*** Working data ***

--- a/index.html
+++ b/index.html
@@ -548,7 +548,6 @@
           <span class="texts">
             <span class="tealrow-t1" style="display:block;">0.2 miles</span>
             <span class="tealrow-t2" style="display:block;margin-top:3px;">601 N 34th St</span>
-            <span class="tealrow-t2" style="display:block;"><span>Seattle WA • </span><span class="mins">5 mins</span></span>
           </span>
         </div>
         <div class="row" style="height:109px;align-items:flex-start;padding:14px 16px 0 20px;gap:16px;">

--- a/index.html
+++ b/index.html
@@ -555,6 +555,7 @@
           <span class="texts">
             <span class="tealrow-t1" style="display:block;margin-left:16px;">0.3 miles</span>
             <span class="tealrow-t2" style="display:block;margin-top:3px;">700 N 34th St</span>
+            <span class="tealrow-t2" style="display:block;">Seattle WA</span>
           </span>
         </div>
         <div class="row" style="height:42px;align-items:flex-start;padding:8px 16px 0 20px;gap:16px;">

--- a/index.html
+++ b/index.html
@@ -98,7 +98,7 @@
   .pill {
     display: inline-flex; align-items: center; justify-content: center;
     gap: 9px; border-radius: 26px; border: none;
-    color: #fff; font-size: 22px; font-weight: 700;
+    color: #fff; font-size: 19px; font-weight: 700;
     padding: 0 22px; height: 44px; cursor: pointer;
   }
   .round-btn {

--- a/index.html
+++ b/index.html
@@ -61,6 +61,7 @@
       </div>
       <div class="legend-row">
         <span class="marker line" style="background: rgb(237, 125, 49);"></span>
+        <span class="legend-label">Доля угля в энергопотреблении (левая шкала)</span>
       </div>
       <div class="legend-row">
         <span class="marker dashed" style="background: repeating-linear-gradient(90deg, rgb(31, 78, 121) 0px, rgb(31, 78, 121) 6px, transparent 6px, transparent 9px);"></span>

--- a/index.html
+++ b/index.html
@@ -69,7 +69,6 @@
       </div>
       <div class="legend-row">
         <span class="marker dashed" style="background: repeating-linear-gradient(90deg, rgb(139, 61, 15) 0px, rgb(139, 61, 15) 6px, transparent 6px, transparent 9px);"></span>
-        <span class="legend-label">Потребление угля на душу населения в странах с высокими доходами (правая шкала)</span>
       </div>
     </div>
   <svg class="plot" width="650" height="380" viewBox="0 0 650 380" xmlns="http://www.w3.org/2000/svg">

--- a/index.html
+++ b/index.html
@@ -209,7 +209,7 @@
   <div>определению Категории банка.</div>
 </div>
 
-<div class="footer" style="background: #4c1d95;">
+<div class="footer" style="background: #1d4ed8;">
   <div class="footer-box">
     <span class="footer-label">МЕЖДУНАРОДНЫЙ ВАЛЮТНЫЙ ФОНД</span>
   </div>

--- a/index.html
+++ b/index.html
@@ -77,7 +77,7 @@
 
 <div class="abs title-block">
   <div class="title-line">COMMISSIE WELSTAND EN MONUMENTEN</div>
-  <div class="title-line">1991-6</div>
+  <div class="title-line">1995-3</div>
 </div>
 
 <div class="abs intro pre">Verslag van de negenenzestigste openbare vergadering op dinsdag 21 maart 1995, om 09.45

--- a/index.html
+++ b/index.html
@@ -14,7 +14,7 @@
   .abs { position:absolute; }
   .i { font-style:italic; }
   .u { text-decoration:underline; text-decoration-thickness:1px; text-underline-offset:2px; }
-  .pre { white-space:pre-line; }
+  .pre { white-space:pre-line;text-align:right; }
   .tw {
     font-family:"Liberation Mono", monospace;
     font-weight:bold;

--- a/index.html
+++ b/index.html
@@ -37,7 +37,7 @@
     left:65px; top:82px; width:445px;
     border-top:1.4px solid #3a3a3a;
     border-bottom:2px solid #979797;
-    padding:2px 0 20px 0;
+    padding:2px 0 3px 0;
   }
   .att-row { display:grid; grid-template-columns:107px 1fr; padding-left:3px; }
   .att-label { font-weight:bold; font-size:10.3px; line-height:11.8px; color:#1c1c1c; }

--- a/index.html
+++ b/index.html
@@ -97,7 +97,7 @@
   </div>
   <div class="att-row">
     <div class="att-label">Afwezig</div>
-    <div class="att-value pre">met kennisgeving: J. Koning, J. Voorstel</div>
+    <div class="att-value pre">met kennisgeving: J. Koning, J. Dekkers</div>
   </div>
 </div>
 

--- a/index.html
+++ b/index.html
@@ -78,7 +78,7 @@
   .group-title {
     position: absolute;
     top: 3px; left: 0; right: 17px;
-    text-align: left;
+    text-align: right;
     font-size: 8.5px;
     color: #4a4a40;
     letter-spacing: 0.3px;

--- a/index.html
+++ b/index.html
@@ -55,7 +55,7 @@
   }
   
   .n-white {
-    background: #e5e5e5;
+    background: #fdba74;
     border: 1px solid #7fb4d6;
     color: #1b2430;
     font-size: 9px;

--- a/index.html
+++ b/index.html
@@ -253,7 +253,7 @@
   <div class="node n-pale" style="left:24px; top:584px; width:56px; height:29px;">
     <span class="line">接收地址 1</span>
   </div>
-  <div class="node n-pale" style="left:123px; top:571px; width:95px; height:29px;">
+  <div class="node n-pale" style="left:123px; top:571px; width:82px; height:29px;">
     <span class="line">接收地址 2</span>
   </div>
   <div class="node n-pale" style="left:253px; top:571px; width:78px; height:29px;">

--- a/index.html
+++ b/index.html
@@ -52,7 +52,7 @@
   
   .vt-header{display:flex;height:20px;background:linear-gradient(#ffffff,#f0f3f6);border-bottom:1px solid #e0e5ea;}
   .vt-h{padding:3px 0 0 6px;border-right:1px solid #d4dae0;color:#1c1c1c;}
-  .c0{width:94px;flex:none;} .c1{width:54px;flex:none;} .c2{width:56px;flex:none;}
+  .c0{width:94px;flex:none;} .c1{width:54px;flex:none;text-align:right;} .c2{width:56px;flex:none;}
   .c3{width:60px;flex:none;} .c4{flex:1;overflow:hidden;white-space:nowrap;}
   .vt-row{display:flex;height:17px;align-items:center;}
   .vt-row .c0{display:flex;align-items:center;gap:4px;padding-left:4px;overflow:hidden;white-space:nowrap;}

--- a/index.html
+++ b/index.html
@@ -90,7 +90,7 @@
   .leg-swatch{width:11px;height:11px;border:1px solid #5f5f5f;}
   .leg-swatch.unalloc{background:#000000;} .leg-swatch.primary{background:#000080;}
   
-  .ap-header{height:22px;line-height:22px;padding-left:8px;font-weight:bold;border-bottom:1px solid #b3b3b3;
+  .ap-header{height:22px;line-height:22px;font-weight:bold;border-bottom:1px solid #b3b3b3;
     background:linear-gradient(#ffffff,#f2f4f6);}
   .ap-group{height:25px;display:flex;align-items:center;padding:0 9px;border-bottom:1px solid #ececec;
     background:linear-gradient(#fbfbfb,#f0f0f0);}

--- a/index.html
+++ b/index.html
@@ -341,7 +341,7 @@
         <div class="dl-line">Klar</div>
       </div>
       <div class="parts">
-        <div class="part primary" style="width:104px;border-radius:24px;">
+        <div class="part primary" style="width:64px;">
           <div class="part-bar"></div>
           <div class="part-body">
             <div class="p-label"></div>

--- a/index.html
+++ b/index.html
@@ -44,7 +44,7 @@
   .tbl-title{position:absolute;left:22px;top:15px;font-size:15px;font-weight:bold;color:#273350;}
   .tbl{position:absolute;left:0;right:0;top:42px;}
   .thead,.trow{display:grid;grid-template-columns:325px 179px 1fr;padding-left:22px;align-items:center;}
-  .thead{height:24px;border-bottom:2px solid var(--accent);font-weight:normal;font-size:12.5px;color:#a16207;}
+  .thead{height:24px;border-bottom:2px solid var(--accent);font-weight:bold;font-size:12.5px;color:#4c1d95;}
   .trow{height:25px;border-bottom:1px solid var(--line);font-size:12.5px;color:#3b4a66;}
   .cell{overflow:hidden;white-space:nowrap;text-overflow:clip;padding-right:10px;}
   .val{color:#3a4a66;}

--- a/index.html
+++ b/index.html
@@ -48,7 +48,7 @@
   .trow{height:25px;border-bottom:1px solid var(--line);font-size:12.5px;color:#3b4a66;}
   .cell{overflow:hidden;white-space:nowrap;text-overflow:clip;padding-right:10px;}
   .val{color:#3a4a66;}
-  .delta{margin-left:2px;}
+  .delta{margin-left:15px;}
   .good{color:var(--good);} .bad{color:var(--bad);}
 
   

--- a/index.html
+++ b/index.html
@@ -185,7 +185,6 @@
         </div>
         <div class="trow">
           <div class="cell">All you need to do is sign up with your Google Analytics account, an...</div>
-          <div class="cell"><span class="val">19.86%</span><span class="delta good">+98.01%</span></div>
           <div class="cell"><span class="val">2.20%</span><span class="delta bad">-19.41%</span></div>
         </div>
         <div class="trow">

*** End of Working data ***

◆ **Problem to solve**:
Repeat the entries above verbatim, but only from the line that has "-55,7 +55,7 @@" down to the line that has "-52,7 +52,7 @@", inclusive.

◆ **Answer box**:
@@ -55,7 +55,7 @@
   }
   
   .n-white {
-    background: #e5e5e5;
+    background: #fdba74;
     border: 1px solid #7fb4d6;
     color: #1b2430;
     font-size: 9px;

--- a/index.html
+++ b/index.html
@@ -253,7 +253,7 @@
   <div class="node n-pale" style="left:24px; top:584px; width:56px; height:29px;">
     <span class="line">接收地址 1</span>
   </div>
-  <div class="node n-pale" style="left:123px; top:571px; width:95px; height:29px;">
+  <div class="node n-pale" style="left:123px; top:571px; width:82px; height:29px;">
     <span class="line">接收地址 2</span>
   </div>
   <div class="node n-pale" style="left:253px; top:571px; width:78px; height:29px;">

--- a/index.html
+++ b/index.html
@@ -52,7 +52,7 @@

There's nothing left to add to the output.